Mrs. Cheney's mother, Mrs. Ednah P. Littlehale, a native of Exeter, New Hampshire, born in 1799, died in Boston in 1876. She was the daughter of Jeremiah and Ednah (Parker) Dow and on the paternal side a descendant in the seventh generation of Thomas Dow, one of the early settlers of Newbury, Massachusetts, freeman in 1642. The Dow ancestral line is Thomas, Stephen, Nathaniel, Captain Jeremiah, Jeremiah, Ednah Parker (Mrs. Littlehale).

Thomas' Dow removed from Newbury to Haverhill, where he died in 1654. Stephen, son of Thomas and his wife Phebe, was born in Newbury in 1642. Stephen, born in Haverhill in 1670, married Mary Hutchins. Their son Nathaniel, born in 1699, married Mary Hendricks, and lived in Haverhill and Methuen, Massachusetts, and Salem, New Hampshire, formerly a part of Haverhill.

Captain Jeremiah, born in Haverhill, in 1738, married Lydia Kimball, of Bradford, Massachusetts, daughter of Isaac Kimball, a lineal descendant of Richard Kimball, of Ipswich. Captain Jeremiah Dow died in Salem, in 1826. His name is in the Revolutionary Rolls of New Hampshire under different dates. He commanded a company in Lieutenant Colonel Welch's regiment, which marched from Salem, N.H., to join the Northern army in September, 1777. He was probably the Jeremiah Dow of New Hampshire who was private in Captain Marston's company in the expedition to Crown Point in 1762. Retire H. Parker marched to Cambridge, Massachusetts as a Minuteman of the Second Bradford Foot Company on the alarm of April 19, 1775.

Mrs. Littlehale's maternal grandparents were Lieutenant Retire H. and Ednah (Hardy) Parker, of East Bradford, now Groveland, Massachusetts. The Parker line of ancestry began with Abraham' Parker, who married at Woburn, Massachusetts in 1644 Rose Whitlock, and about the year 1653, removed to Chelmsford, Massachusetts.

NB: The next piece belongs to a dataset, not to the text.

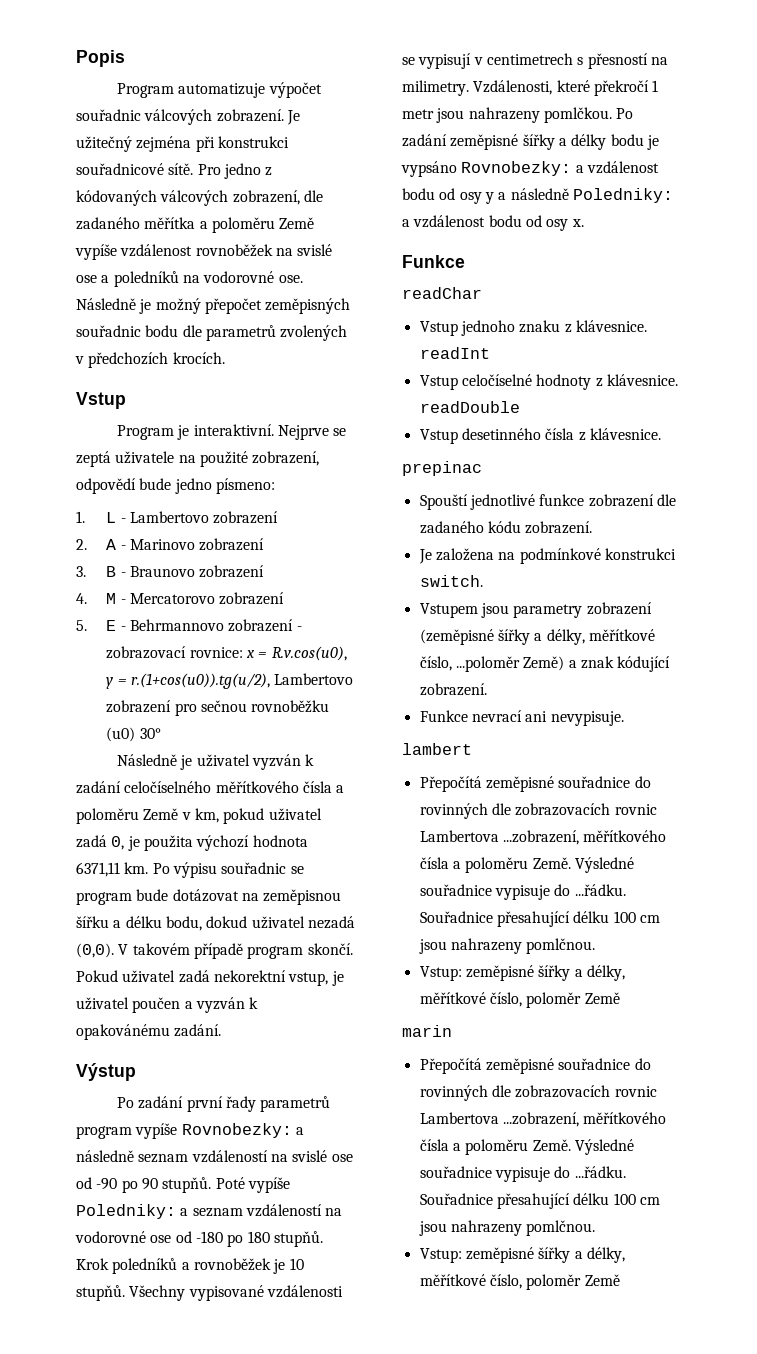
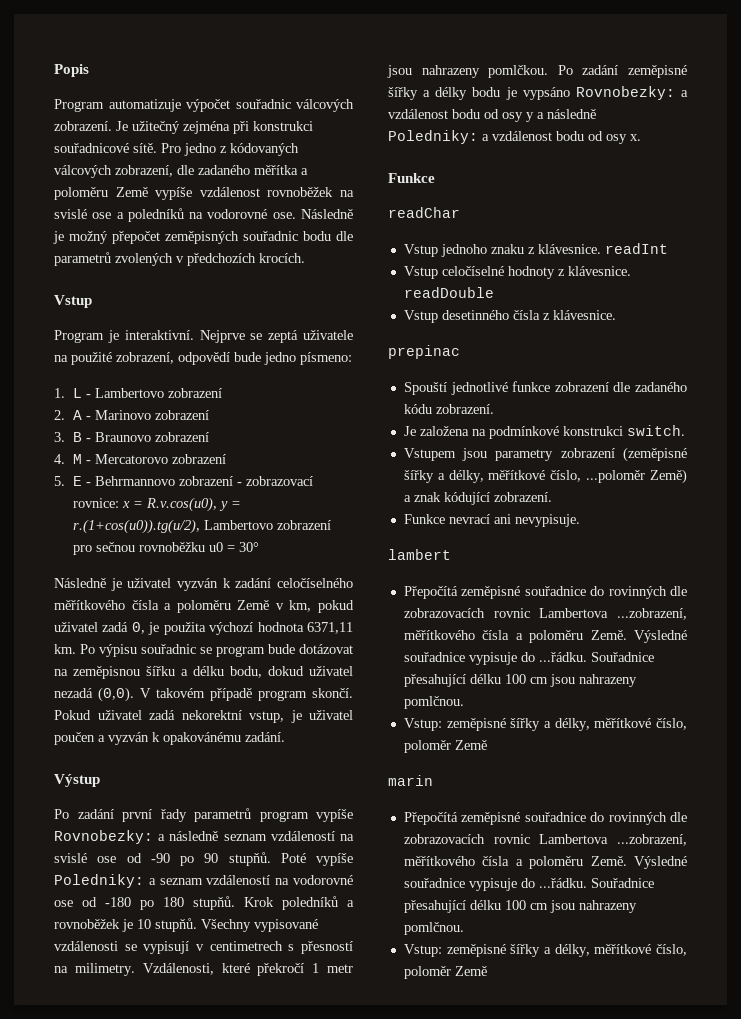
[106,727,136,742] (u0) -> [208,542,235,552] u0 =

It continued through Abraham, who married Martha Livermore and settled in East Bradford; Abraham and wife, Elizabeth Bradstreet (a descendant of Humphrey Bradstreet, of Rowley, Massachusetts); Abraham and his second wife, Hannah Beckett, daughter of Retire Beckett, of Salem, belonging to a noted family of ship-builders; to Lieutenant Retire H. Parker and his wife, Ednah Hardy, above named.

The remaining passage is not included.